Dans son vingt-huitième long-métrage, Steven Spielberg mêle habilement humour et héroïsme sur fond de Guerre froide. Coécrit par les frères Coen, «Le pont des espions» révèle en effet un certain sens de la dérision, lequel se marie bien avec le classicisme formel de Spielberg, dont la guerre est l’un des thèmes de prédilection, si ce n’est celui qu’il préfère entre tous.
Inspiré de le véritable histoire de James Donovan, le film plonge à Brooklyn en 1957. Avocat spécialisé dans les assurances, James (Tom Hanks, impeccable dans ce rôle très humaniste) se voit confier la défense d’un espion soviétique. Fort de ses convictions d’homme de loi, il parvient à lui éviter la peine capitale, avant que la CIA ne lui demande de partir à Berlin pour négocier l’échange du prisonnier russe contre un pilote américain. Tandis que l’on construit un mur en plein milieu de la ville, James doit servir de pont entre l’Ouest et l’Est…
A la faveur d’une reconstitution historique minutieuse et d’une mise en scène virtuose, Spielberg jette un regard assez critique et ironique sur la Guerre froide, n’hésitant pas à remplir des baignoires d’eau en cas d’attaque nucléaire, comme on l’enseignait à l’école.
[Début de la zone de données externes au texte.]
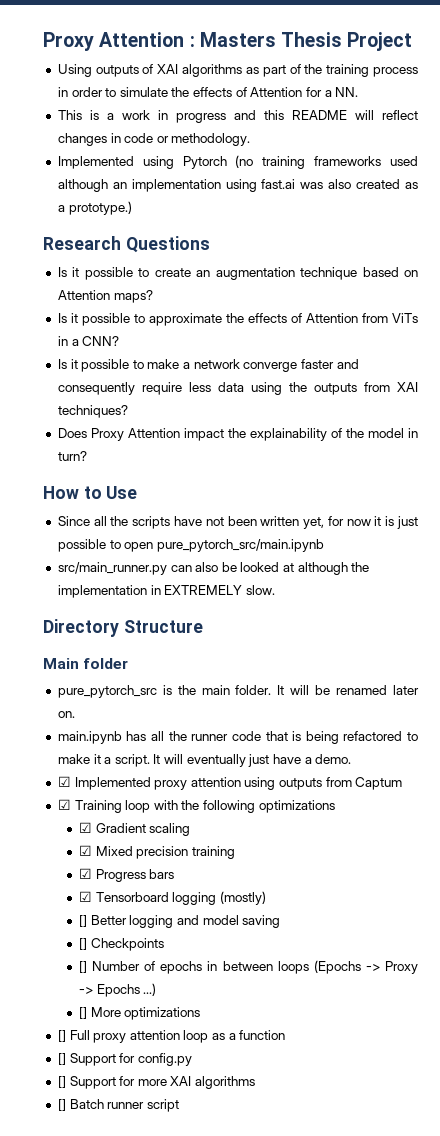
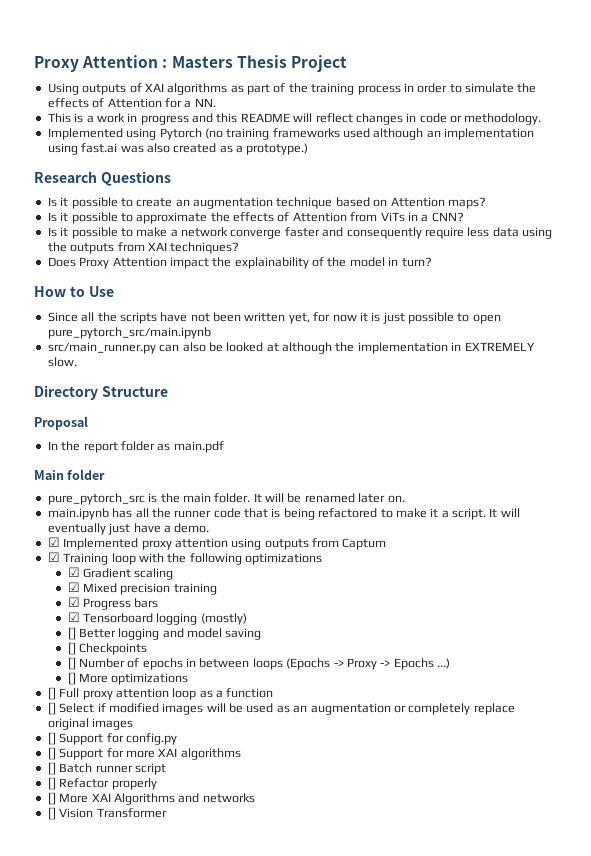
(203, 626) none -> [34,416,88,430] [47,441,224,453] // Proposal // In the report folder as main.pdf
(286, 1035) none -> [47,702,515,715] [47,718,134,730] // [] Select if modified images will be used as an augmentation or completely replace original images
(179, 1105) none -> [47,777,157,790] [47,792,255,805] [47,807,167,820] // [] Refactor properly // [] More XAI Algorithms and networks // [] Vision Transformer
Partant, «Le pont des espions» oscille entre film de procès, d’espionnage et de guerre froide, ce qui confère une hétérogénéité plutôt appropriée à son approche rétrospective d’une époque où la population épousait (plus) volontiers l’opinion officielle, à l’Ouest comme à l’Est. Certes, Spielberg ne se départit pas de son penchant pour le mélo tire-larmes en héroïsant son personnage humaniste et patriote par excellence, mais la touche d’humour façon Coen relativise bien l’ensemble.